Steampunk is used in dozens of works

>Steampunk is used in dozens of works
>Meanwhile, Dieselpunk and Biopunk barely have anything Sup Forums related centered around them
What makes Steampunk the most used of all punks out there?

Is it even more used than cyberpunk?

Does this nigga count as Dieselpunk?

seems like anything vaguely futuristic is influenced by cyberpunk, nothing is strictly made as cyberpunk though whereas you can find loads of stuff that is plainly steampunk

looks like it

was that movie sky captain and the world of tomorrow any good? reminds me of that look

Autistic faggots love goggles.

Punk rock is the best type
>The Clash might not be the best band in the world, but they were the most important

Hardcore Punk is better.

Id love to see some biopunk disney. Or just more biopunk in general.
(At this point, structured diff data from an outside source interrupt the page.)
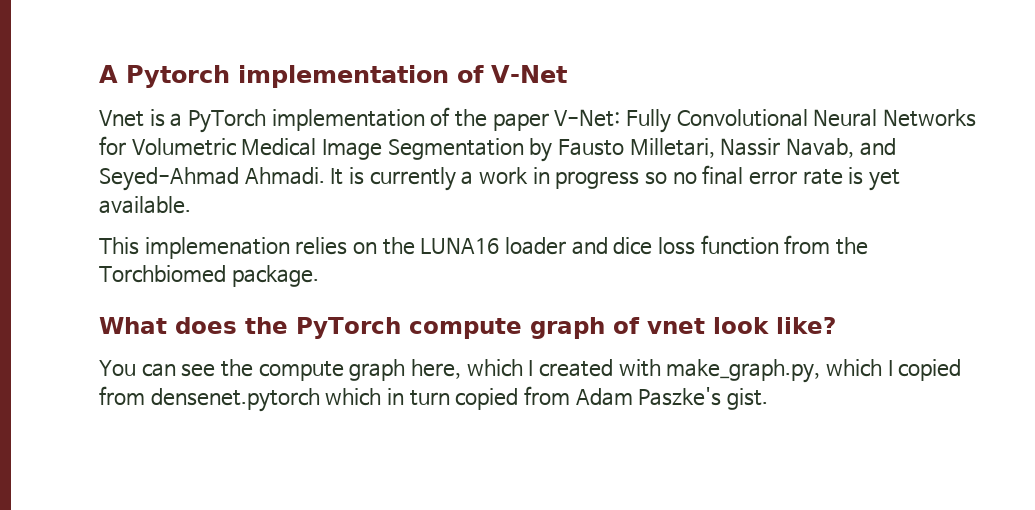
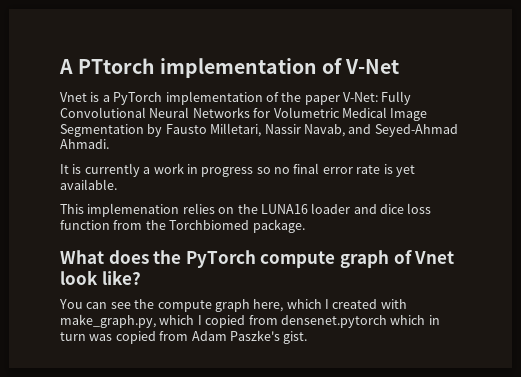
- A Pytorch implementation of V-Net
+ A PTtorch implementation of V-Net
- Vnet is a PyTorch implementation of the paper V-Net: Fully Convolutional Neural Networks for Volumetric Medical Image Segmentation by Fausto Milletari, Nassir Navab, and Seyed-Ahmad Ahmadi. It is currently a work in progress so no final error rate is yet available.
+ Vnet is a PyTorch implementation of the paper V-Net: Fully Convolutional Neural Networks for Volumetric Medical Image Segmentation by Fausto Milletari, Nassir Navab, and Seyed-Ahmad Ahmadi.
+ It is currently a work in progress so no final error rate is yet available.
- What does the PyTorch compute graph of vnet look like?
+ What does the PyTorch compute graph of Vnet look like?
- You can see the compute graph here, which I created with make_graph.py, which I copied from densenet.pytorch which in turn copied from Adam Paszke's gist.
+ You can see the compute graph here, which I created with make_graph.py, which I copied from densenet.pytorch which in turn was copied from Adam Paszke's gist.

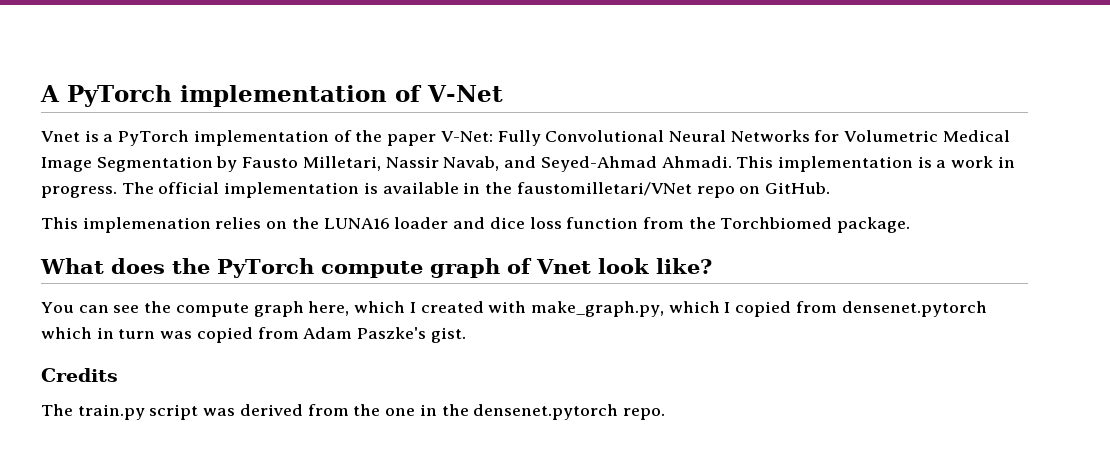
- A PTtorch implementation of V-Net
+ A PyTorch implementation of V-Net
- Vnet is a PyTorch implementation of the paper V-Net: Fully Convolutional Neural Networks for Volumetric Medical Image Segmentation by Fausto Milletari, Nassir Navab, and Seyed-Ahmad Ahmadi.
- It is currently a work in progress so no final error rate is yet available.
+ Vnet is a PyTorch implementation of the paper V-Net: Fully Convolutional Neural Networks for Volumetric Medical Image Segmentation by Fausto Milletari, Nassir Navab, and Seyed-Ahmad Ahmadi. This implementation is a work in progress. The official implementation is available in the faustomilletari/VNet repo on GitHub.
+ Credits
+ The train.py script was derived from the one in the densenet.pytorch repo.

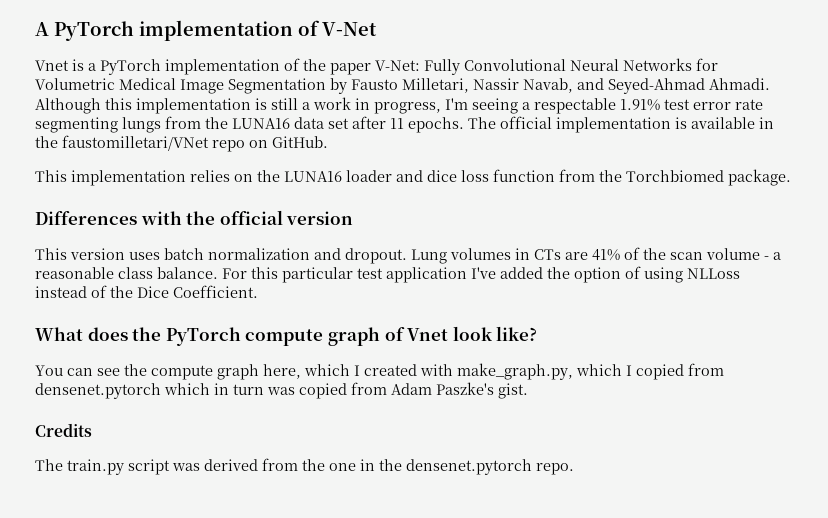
- This implementation is a work in progress.
+ Although this implementation is still a work in progress, I'm seeing a respectable 1.91% test error rate segmenting lungs from the LUNA16 data set after 11 epochs.
- This implemenation relies on the LUNA16 loader and dice loss function from the Torchbiomed package.
+ This implementation relies on the LUNA16 loader and dice loss function from the Torchbiomed package.
+ Differences with the official version
+ This version uses batch normalization and dropout. Lung volumes in CTs are 41% of the scan volume - a reasonable class balance. For this particular test application I've added the option of using NLLoss instead of the Dice Coefficient.

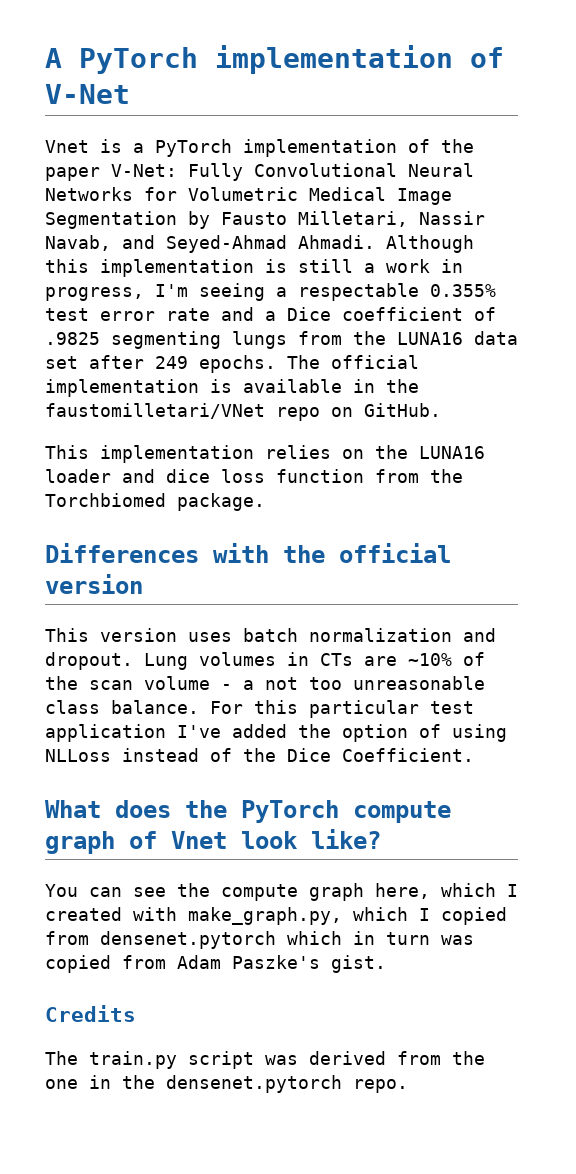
- Although this implementation is still a work in progress, I'm seeing a respectable 1.91% test error rate segmenting lungs from the LUNA16 data set after 11 epochs.
+ Although this implementation is still a work in progress, I'm seeing a respectable 0.355% test error rate and a Dice coefficient of .9825 segmenting lungs from the LUNA16 data set after 249 epochs.
- Lung volumes in CTs are 41% of the scan volume - a reasonable class balance.
+ Lung volumes in CTs are ~10% of the scan volume - a not too unreasonable class balance.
By all accounts it was horrible! Just awful!

I enjoyed the hell out of it. Download it first.

>Not Postpunk
Are you even trying?

>Not Horror Punk

Steampunk is the most well known of the punks, so of course it gets the most stuff.

Is there a Punk themed around the 1930s/Great Depression?

It isn't a good movie, that's for sure, but it's such and absurd show of pulp culture stuff that you gotta love it.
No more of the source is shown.